* _ENTRIES SHOWN_
┌────────
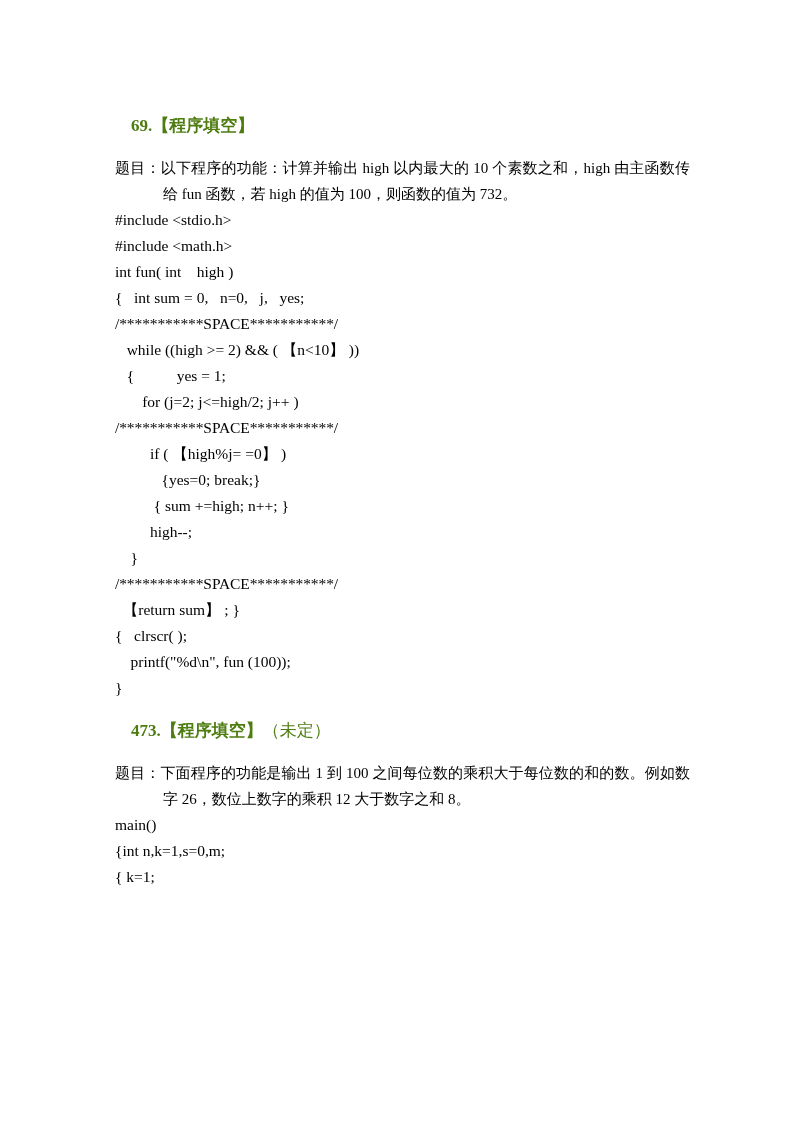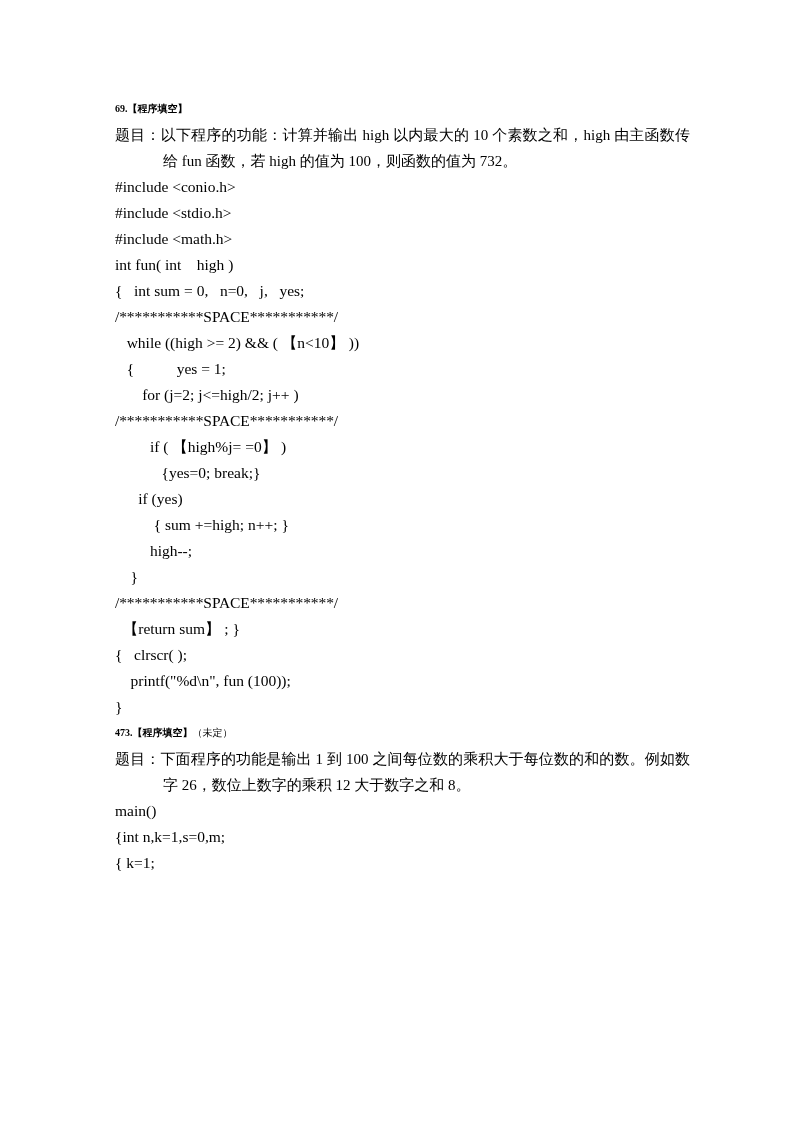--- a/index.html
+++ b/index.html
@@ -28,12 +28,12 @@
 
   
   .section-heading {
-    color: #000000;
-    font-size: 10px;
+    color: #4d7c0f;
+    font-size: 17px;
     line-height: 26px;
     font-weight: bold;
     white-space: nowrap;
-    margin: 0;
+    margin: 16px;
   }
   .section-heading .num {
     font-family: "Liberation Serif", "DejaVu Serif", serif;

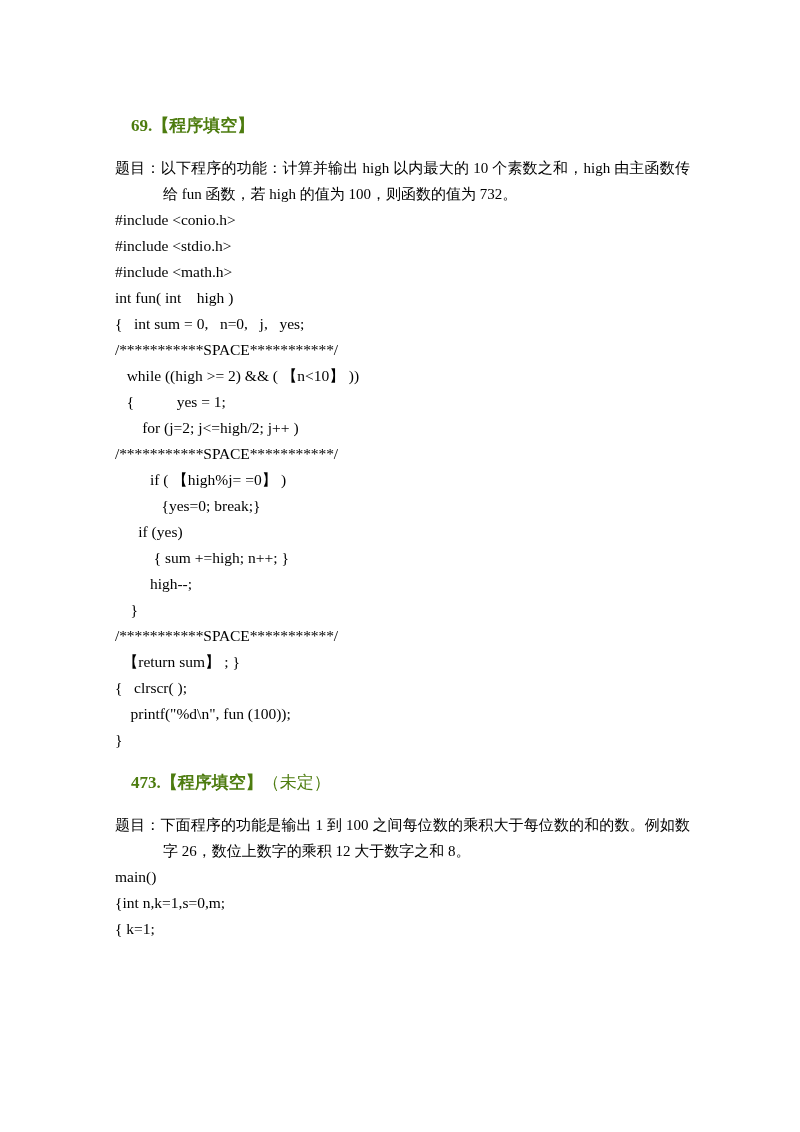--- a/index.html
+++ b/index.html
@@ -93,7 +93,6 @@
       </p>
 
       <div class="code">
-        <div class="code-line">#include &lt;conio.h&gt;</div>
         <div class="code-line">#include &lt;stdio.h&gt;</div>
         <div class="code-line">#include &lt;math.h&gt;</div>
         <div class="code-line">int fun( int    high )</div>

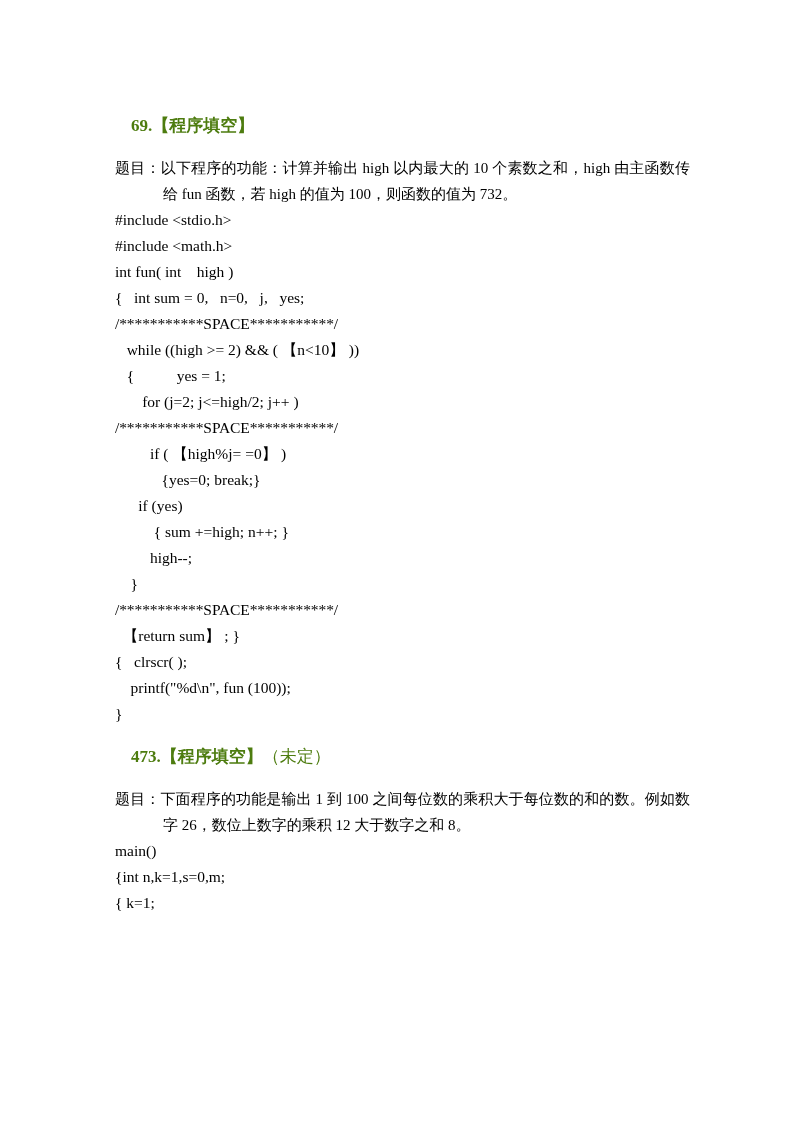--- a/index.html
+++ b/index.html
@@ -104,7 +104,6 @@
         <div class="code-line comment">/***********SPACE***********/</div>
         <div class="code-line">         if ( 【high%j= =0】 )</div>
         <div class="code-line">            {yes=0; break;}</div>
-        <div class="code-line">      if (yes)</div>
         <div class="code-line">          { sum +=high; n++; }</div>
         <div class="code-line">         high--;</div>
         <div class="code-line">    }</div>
└────────
┌────────
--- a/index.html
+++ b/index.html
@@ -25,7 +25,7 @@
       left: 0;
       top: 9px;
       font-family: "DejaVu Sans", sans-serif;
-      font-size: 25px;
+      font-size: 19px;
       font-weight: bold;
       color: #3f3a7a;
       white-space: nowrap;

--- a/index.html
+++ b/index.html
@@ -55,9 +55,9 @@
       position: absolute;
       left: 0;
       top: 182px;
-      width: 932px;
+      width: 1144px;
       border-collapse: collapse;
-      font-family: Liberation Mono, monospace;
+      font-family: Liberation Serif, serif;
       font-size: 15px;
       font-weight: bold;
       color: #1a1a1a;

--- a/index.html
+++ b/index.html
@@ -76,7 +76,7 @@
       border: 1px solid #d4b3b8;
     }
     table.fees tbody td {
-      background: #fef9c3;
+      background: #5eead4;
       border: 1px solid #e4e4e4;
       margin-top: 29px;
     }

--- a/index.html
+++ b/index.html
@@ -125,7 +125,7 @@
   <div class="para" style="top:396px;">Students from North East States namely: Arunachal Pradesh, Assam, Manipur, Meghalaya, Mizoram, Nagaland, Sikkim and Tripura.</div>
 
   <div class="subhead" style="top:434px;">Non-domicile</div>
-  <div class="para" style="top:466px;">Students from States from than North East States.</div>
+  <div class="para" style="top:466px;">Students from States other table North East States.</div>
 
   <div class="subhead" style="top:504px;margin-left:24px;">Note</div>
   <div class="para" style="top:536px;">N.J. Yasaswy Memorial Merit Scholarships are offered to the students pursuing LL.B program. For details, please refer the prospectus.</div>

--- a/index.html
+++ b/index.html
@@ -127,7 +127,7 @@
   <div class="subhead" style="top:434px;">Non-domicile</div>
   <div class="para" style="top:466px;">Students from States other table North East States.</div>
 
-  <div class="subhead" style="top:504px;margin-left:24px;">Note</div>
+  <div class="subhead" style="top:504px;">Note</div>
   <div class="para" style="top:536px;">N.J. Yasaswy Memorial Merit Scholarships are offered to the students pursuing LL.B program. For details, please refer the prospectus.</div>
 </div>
└────────
* _WHAT NEEDS TO BE DONE_
The answer must be a single number: how many lines of the data hold the word "States".

* _EXERCISE SOLUTION_
4